Web page revision data:
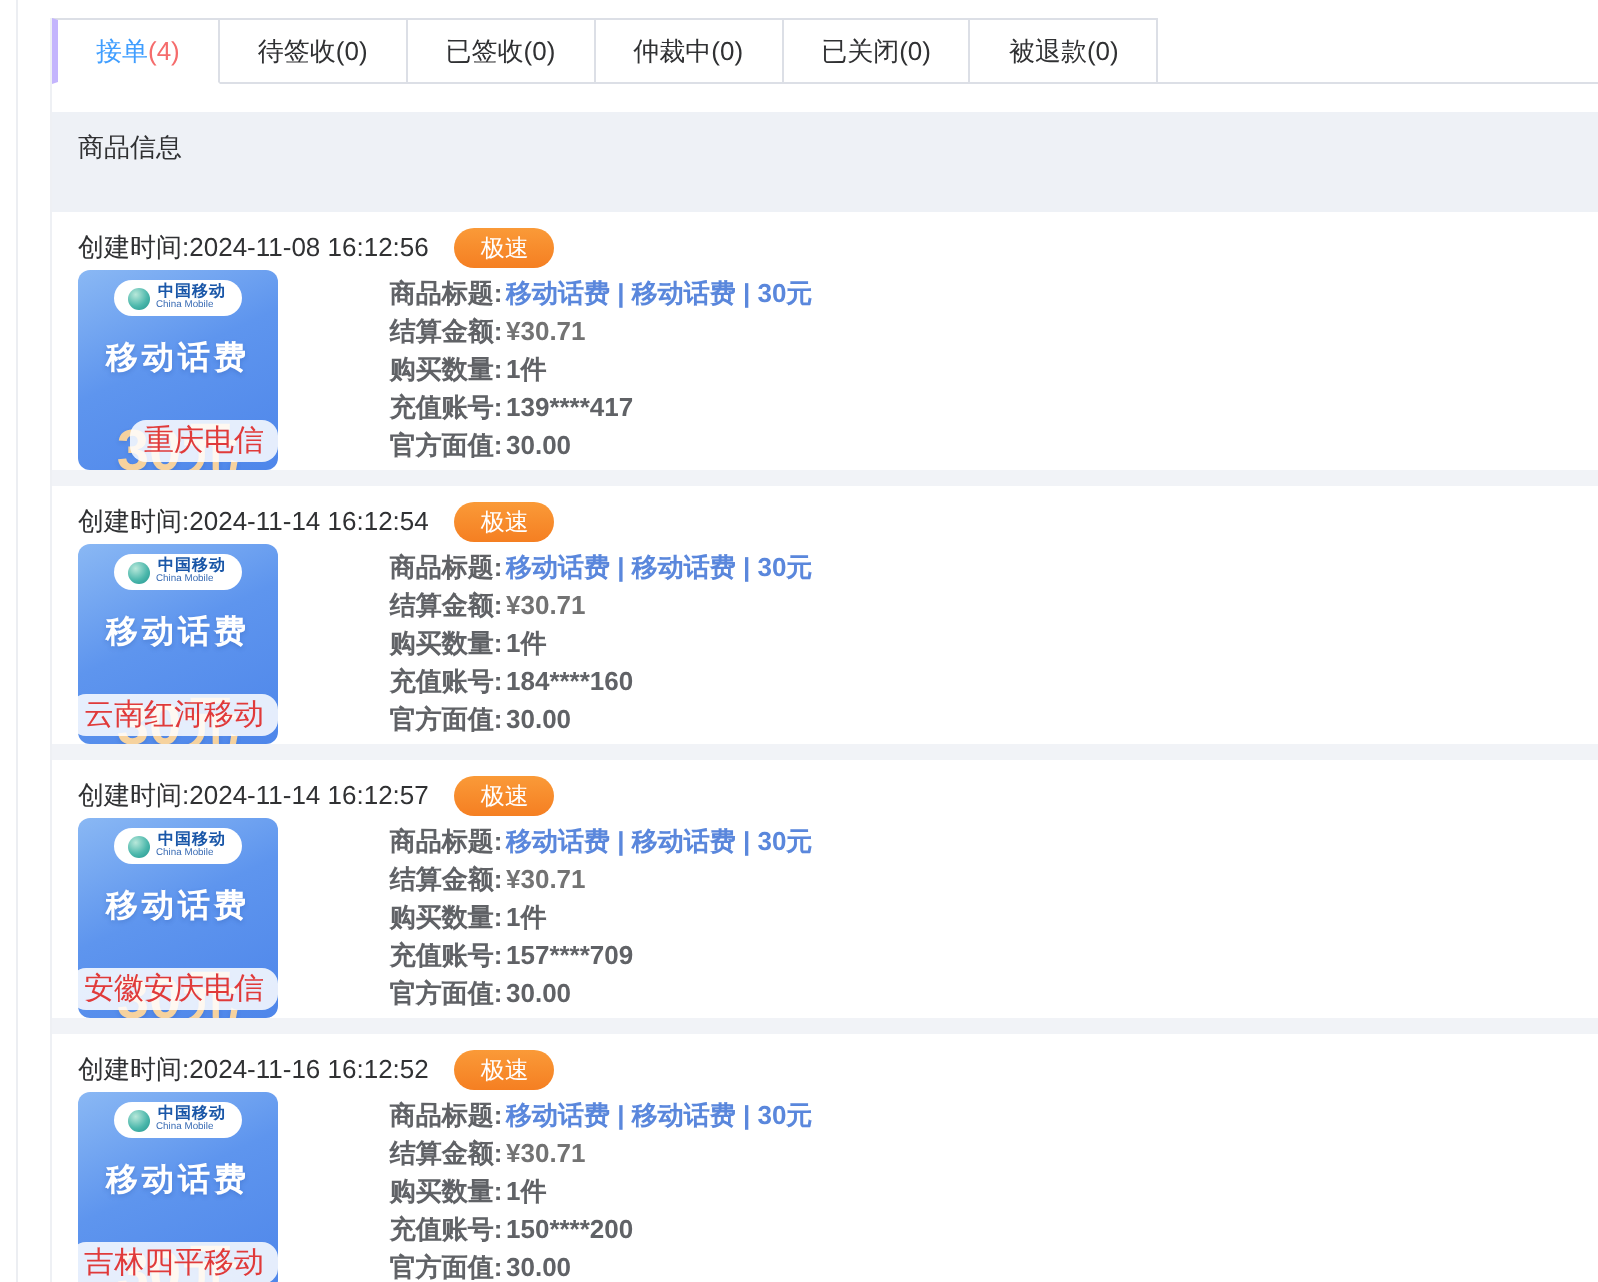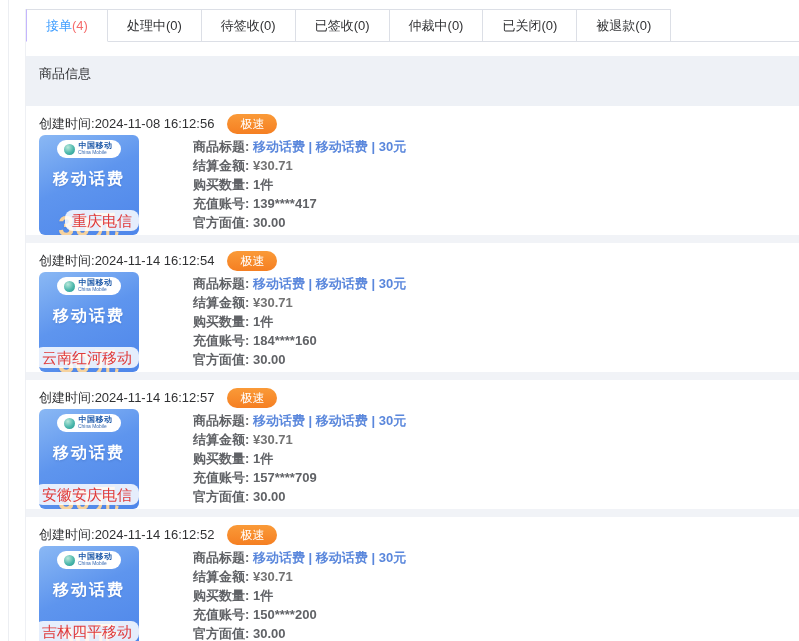--- a/index.html
+++ b/index.html
@@ -38,7 +38,7 @@
     cursor: pointer;
     white-space: nowrap;
   }
-  .tab:first-child { border-left: 1px solid #c4b5fd; }
+  .tab:first-child { border-left: 3px solid #c4b5fd; }
   .tab.active { border-bottom-color: #ffffff; }
   .tab.active .tab-label { color: #409eff; }
   .tab.active .tab-count { color: #f56c6c; }

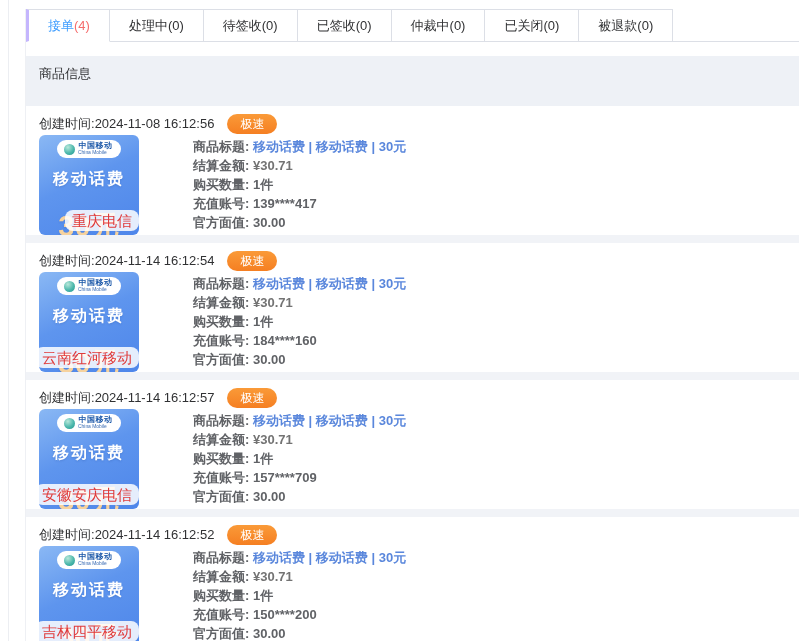--- a/index.html
+++ b/index.html
@@ -163,7 +163,6 @@
   <div class="tabbar">
   <div class="tab active"><span class="tab-label">接单</span><span class="tab-count">(4)</span></div>
 
-  <div class="tab"><span class="tab-label">处理中</span><span class="tab-count">(0)</span></div>
 
   <div class="tab"><span class="tab-label">待签收</span><span class="tab-count">(0)</span></div>
 

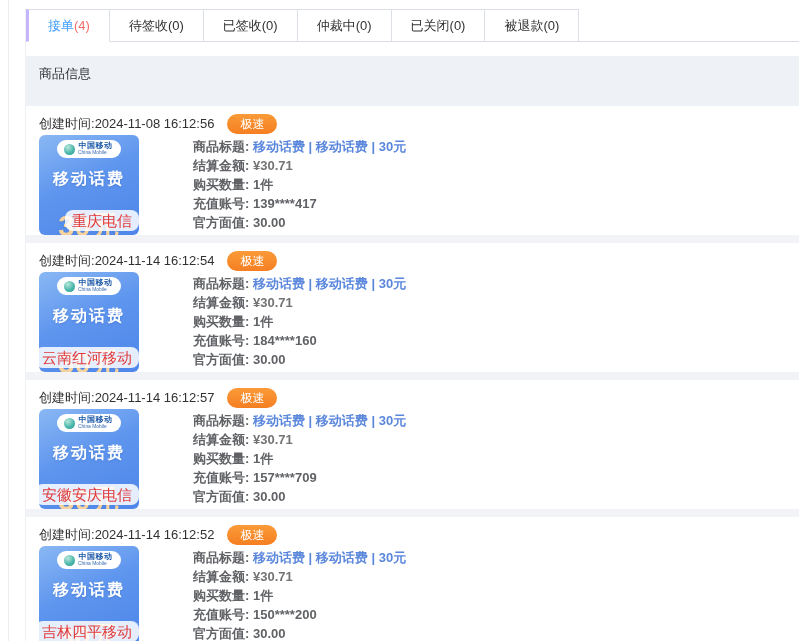--- a/index.html
+++ b/index.html
@@ -64,6 +64,7 @@
     height: 129px;
     padding: 7px 0 0 13px;
     overflow: hidden;
+    text-align: center;
   }
   .order-time-line {
     font-size: 13px;

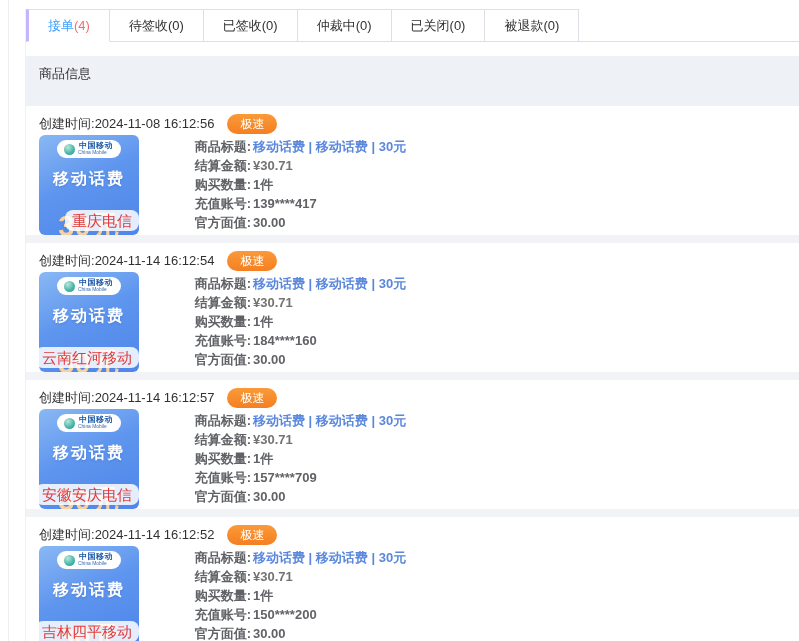--- a/index.html
+++ b/index.html
@@ -316,7 +316,7 @@
   <div class="order-row">
     <div class="order-time-line">
       <span>创建时间:</span>
-          <span>2024-11-14 16:12:52</span>
+          <span>2024-11-16 16:12:52</span>
       <span class="speed-badge">极速</span>
     </div>
     <div class="order-body">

▸ **Brief**: Transcribe every line of the records exactly. Pictures do not belong in the copy.

▸ **Answer to this exercise**:
--- a/index.html
+++ b/index.html
@@ -38,7 +38,7 @@
     cursor: pointer;
     white-space: nowrap;
   }
-  .tab:first-child { border-left: 1px solid #c4b5fd; }
+  .tab:first-child { border-left: 3px solid #c4b5fd; }
   .tab.active { border-bottom-color: #ffffff; }
   .tab.active .tab-label { color: #409eff; }
   .tab.active .tab-count { color: #f56c6c; }

--- a/index.html
+++ b/index.html
@@ -163,7 +163,6 @@
   <div class="tabbar">
   <div class="tab active"><span class="tab-label">接单</span><span class="tab-count">(4)</span></div>
 
-  <div class="tab"><span class="tab-label">处理中</span><span class="tab-count">(0)</span></div>
 
   <div class="tab"><span class="tab-label">待签收</span><span class="tab-count">(0)</span></div>
 

--- a/index.html
+++ b/index.html
@@ -64,6 +64,7 @@
     height: 129px;
     padding: 7px 0 0 13px;
     overflow: hidden;
+    text-align: center;
   }
   .order-time-line {
     font-size: 13px;

--- a/index.html
+++ b/index.html
@@ -316,7 +316,7 @@
   <div class="order-row">
     <div class="order-time-line">
       <span>创建时间:</span>
-          <span>2024-11-14 16:12:52</span>
+          <span>2024-11-16 16:12:52</span>
       <span class="speed-badge">极速</span>
     </div>
     <div class="order-body">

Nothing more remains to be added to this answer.